Peripheral Edema: Peripheral edema occurred in one-quarter of patients treated with ixazomib (generally Grade 1 or 2 reactions). If peripheral edema occurs, evaluate for potential underlying causes and provide supportive care. Grade 3 or 4 symptoms may require dose adjustment of dexamethasone and ixazomib, if necessary.

Peripheral Neuropathy: Peripheral neuropathy (primarily Grade 1 or 2) has been observed. Peripheral sensory neuropathy was the most common symptom, while peripheral motor neuropathy was rarely seen. Closely monitor for symptoms of neuropathy; dose adjustment (ixazomib and lenalidomide) or discontinuation of treatment may be necessary.

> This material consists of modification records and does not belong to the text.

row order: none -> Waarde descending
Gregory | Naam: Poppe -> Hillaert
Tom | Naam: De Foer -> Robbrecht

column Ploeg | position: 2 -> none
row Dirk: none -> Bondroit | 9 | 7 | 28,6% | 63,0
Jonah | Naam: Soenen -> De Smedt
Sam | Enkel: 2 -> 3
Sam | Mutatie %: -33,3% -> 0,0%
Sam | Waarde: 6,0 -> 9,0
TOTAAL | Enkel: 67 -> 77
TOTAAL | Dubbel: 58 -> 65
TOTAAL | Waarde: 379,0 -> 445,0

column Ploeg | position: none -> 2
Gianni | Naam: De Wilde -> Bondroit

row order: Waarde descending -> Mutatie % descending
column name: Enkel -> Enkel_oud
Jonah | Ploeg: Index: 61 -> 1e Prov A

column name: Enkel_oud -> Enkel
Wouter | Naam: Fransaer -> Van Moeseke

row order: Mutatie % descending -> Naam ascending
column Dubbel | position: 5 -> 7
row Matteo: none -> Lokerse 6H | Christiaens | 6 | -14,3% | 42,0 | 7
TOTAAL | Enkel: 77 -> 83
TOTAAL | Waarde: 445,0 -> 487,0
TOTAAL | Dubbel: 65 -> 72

Males and females of reproductive potential should use effective contraception during treatment and for 90 days after the last dose.

 

Safety and efficacy

Ixazomib is an investigational oral proteasome inhibitor currently being studied across the multiple myeloma spectrum and systemic light-chain (AL) amyloidosis. It is the first oral proteasome inhibitor to enter Phase 3 clinical trials and be approved. The U.S. Food and Drug Administration (FDA) granted priority review to ixazomib and approved it in November 2015. The European Union approved it in November 2016. In the United States and Europe, ixazomib is indicated in combination with lenalidomide and dexamethasone for the treatment of patients with multiple myeloma who have received at least one prior therapy.

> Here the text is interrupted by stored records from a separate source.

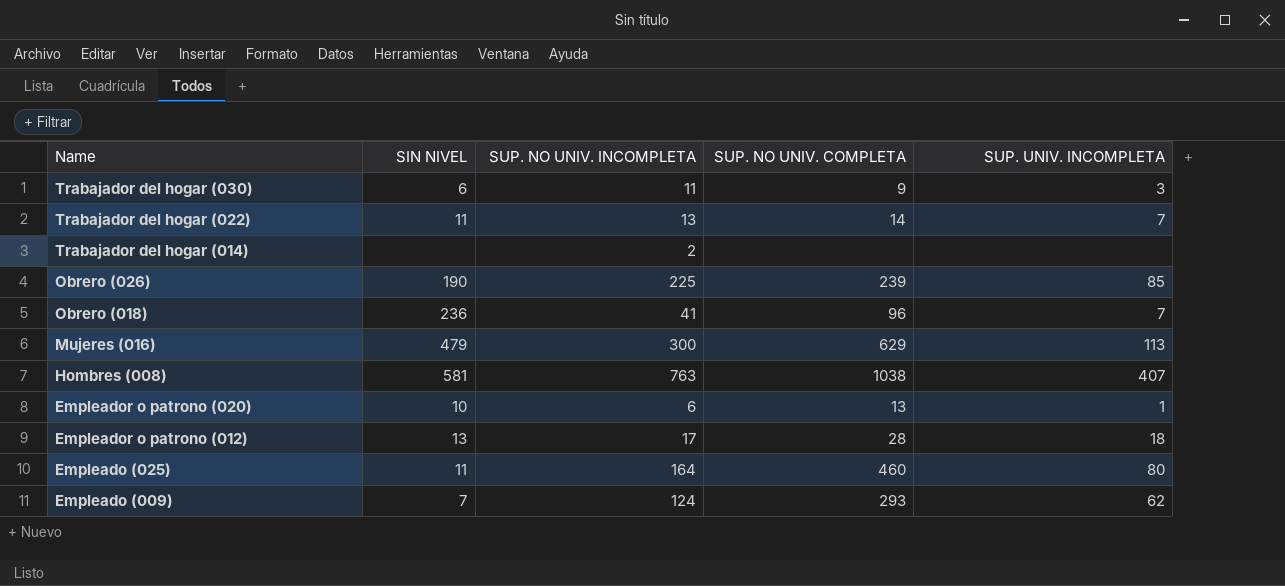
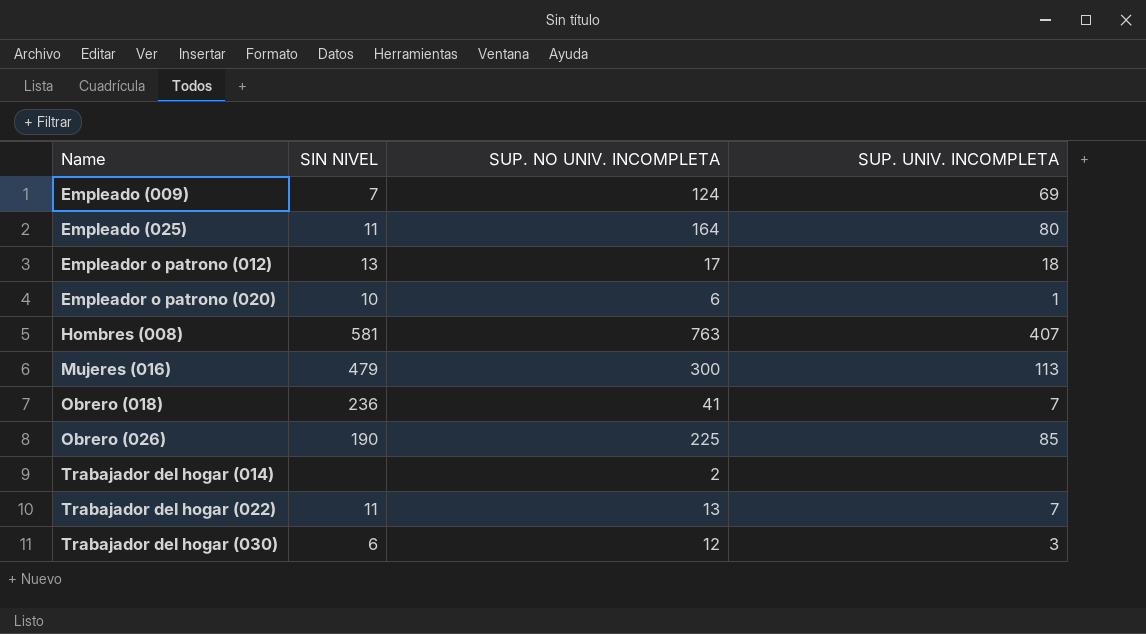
row order: Name descending -> Name ascending
column SUP. NO UNIV. COMPLETA | position: 4 -> none
Empleado (009) | SUP. UNIV. INCOMPLETA: 62 -> 69
Trabajador del hogar (030) | SUP. NO UNIV. INCOMPLETA: 11 -> 12

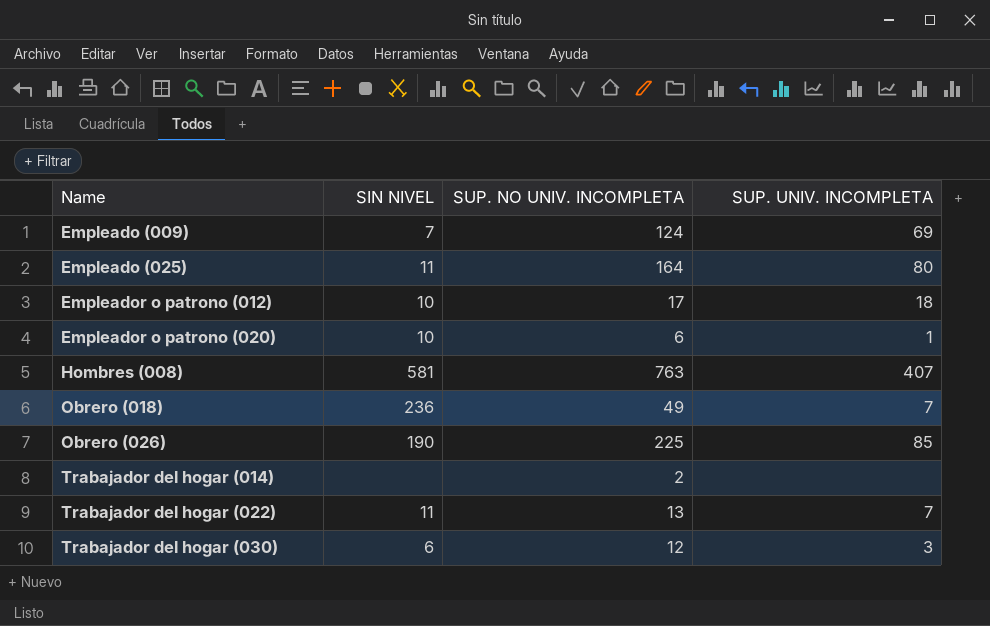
row Mujeres (016): 479 | 300 | 113 -> none
Empleador o patrono (012) | SIN NIVEL: 13 -> 10
Obrero (018) | SUP. NO UNIV. INCOMPLETA: 41 -> 49

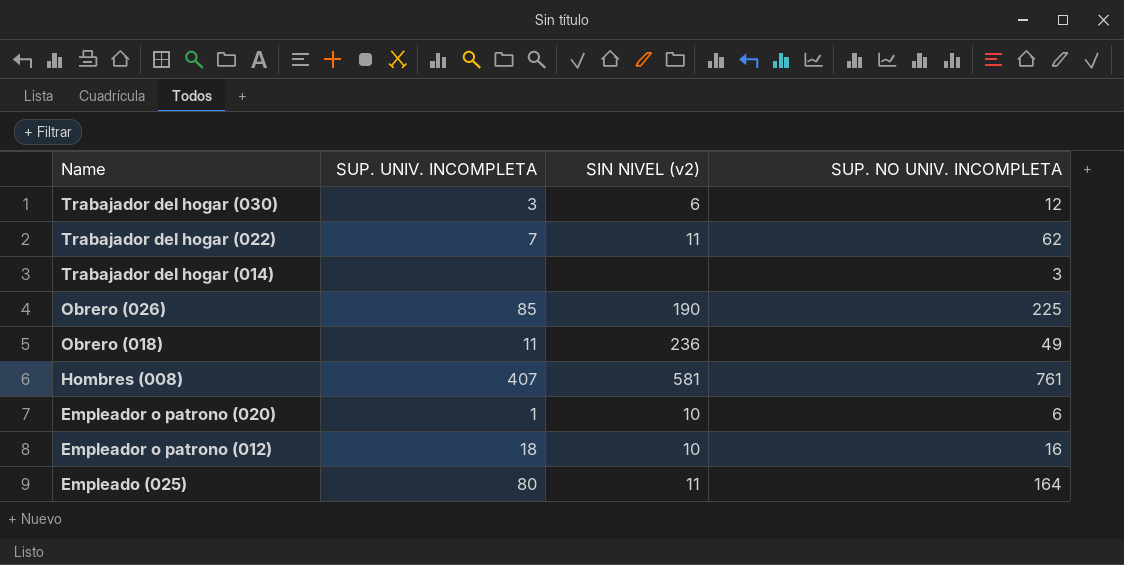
row order: Name ascending -> Name descending
column SUP. UNIV. INCOMPLETA | position: 4 -> 2
column name: SIN NIVEL -> SIN NIVEL (v2)
row Empleado (009): 7 | 124 | 69 -> none
Trabajador del hogar (022) | SUP. NO UNIV. INCOMPLETA: 13 -> 62
Trabajador del hogar (014) | SUP. NO UNIV. INCOMPLETA: 2 -> 3
Obrero (018) | SUP. UNIV. INCOMPLETA: 7 -> 11
Hombres (008) | SUP. NO UNIV. INCOMPLETA: 763 -> 761
Empleador o patrono (012) | SUP. NO UNIV. INCOMPLETA: 17 -> 16

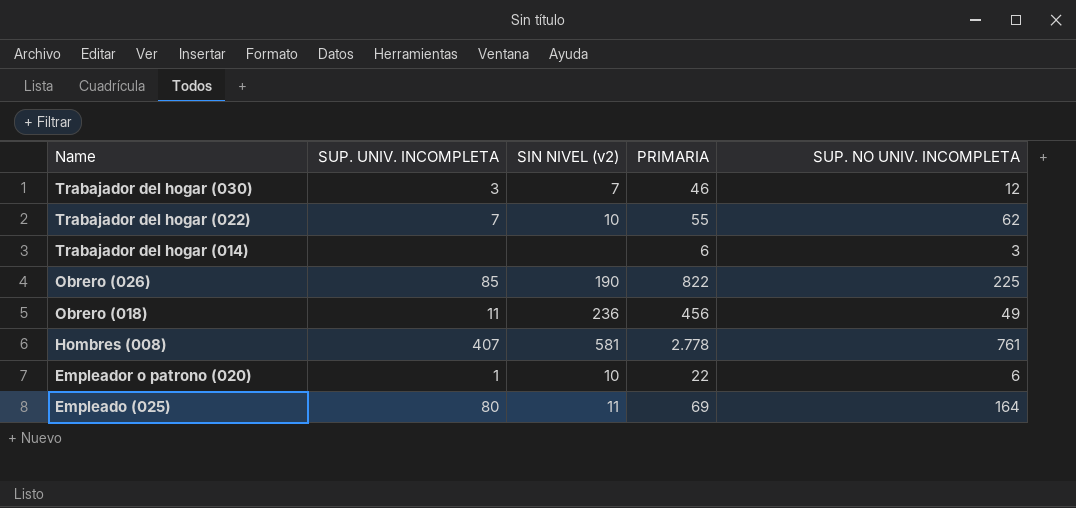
column PRIMARIA | position: none -> 4
row Empleador o patrono (012): 18 | 10 | 16 -> none
Trabajador del hogar (030) | SIN NIVEL (v2): 6 -> 7
Trabajador del hogar (022) | SIN NIVEL (v2): 11 -> 10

As the first oral proteasome inhibitor, ixazomib has a definite efficacy, rapid onset, can overcome high-risk cytogenetic factors, has safe and controllable side effects, a low incidence of PN, and is convenient for oral administration, ensuring that patients can take it for a long time to achieve lasting control of MM (multiple myeloma). For patients with high-risk cytogenetics, the median PFS (progression-free survival) of the ixazomib group is similar to that of the high-risk cytogenetic population. And it is nearly 10 months longer than that of the control group. Ixazomib also takes effect very quickly, with an onset time of 1.1 months. In terms of safety, ixazomib did not significantly increase adverse events compared with the control group. In terms of the incidence of proteasome inhibitor-specific peripheral neuropathy (PN), the ixazomib group did not significantly increase the incidence of PN, the incidence of grade 3 PN was no different, and no grade 4 PN occurred.

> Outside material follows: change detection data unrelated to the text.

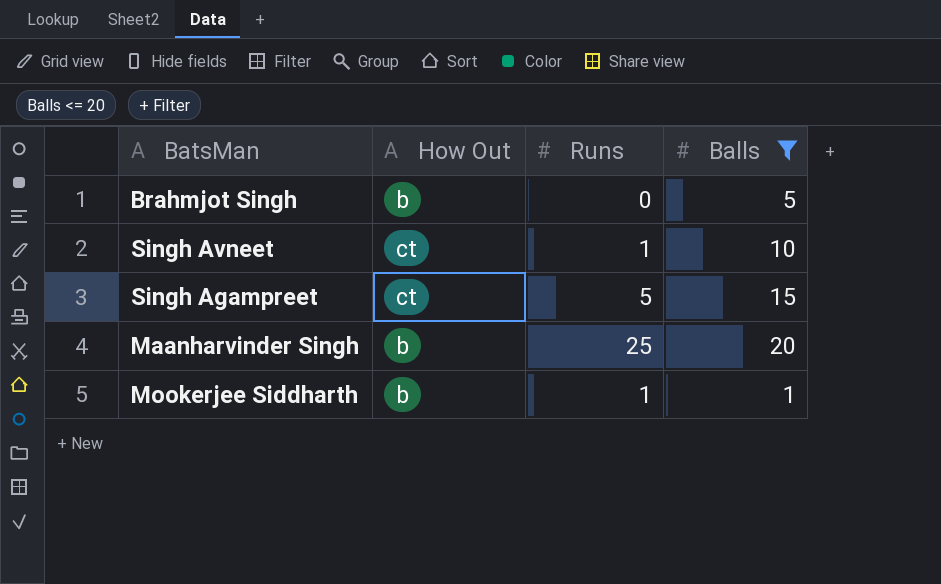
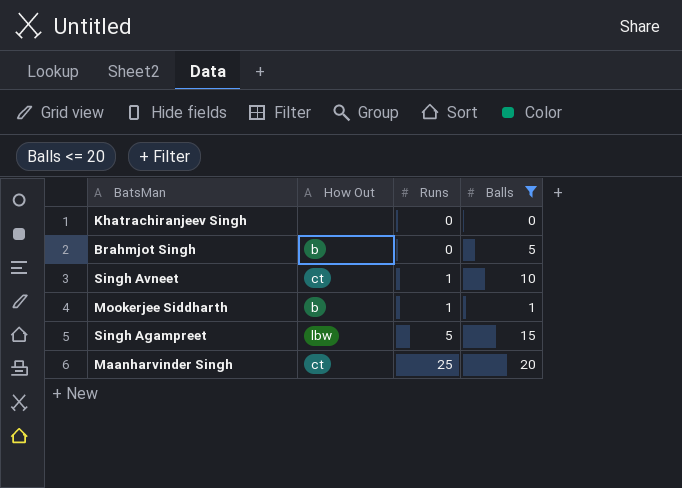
row order: none -> Runs ascending
row Khatrachiranjeev Singh: none -> none | 0 | 0
Singh Agampreet | How Out: ct -> lbw
Maanharvinder Singh | How Out: b -> ct

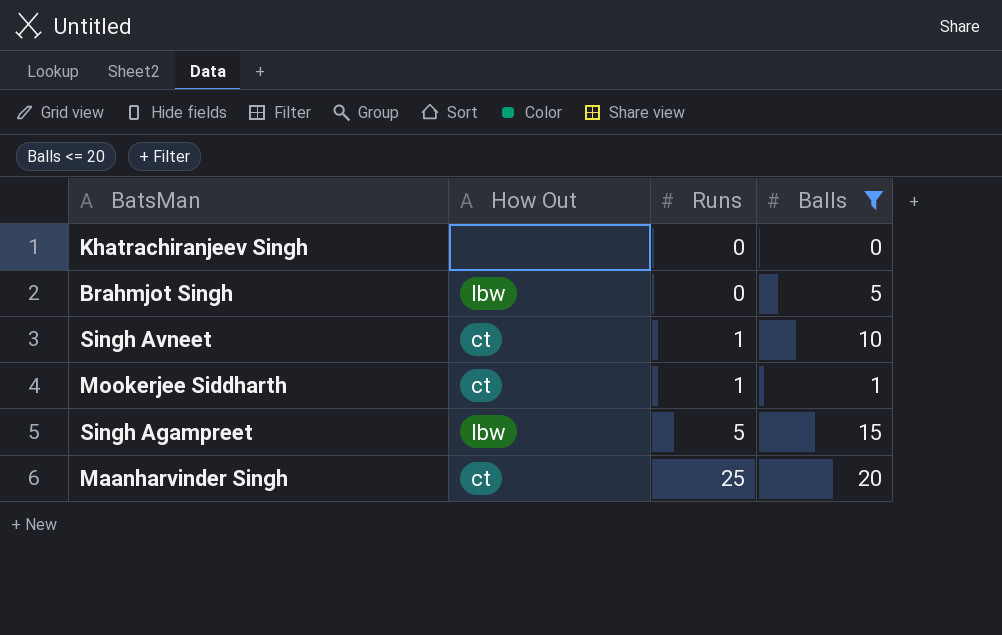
Brahmjot Singh | How Out: b -> lbw
Mookerjee Siddharth | How Out: b -> ct

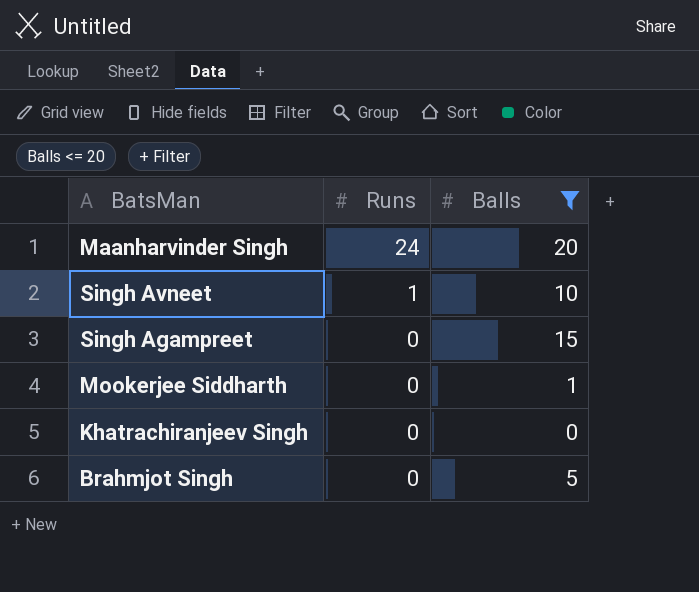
row order: Runs ascending -> Runs descending
column How Out | position: 2 -> none
Maanharvinder Singh | Runs: 25 -> 24
Singh Agampreet | Runs: 5 -> 0
Mookerjee Siddharth | Runs: 1 -> 0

The C16010 China Continuation Study enrolled 115 patients. The median PFS (progression-free survival) of the ixazomib group and the placebo group (placebo + lenalidomide + dexamethasone) were 6.7 and 4 months, respectively, the median OS (overall survival) were 25.8 and 15.8 months (median follow-up 19.8 months), and the ORR (objective response rate) were 56.1% and 31%, respectively. The complete response (CR) and very good partial response (VGPR) rates were 24.6% in the ixazomib group and 12.1% in the placebo group. The time to progression in the ixazomib group was longer than that in the placebo group (median 7.3 and 4.1 months, respectively).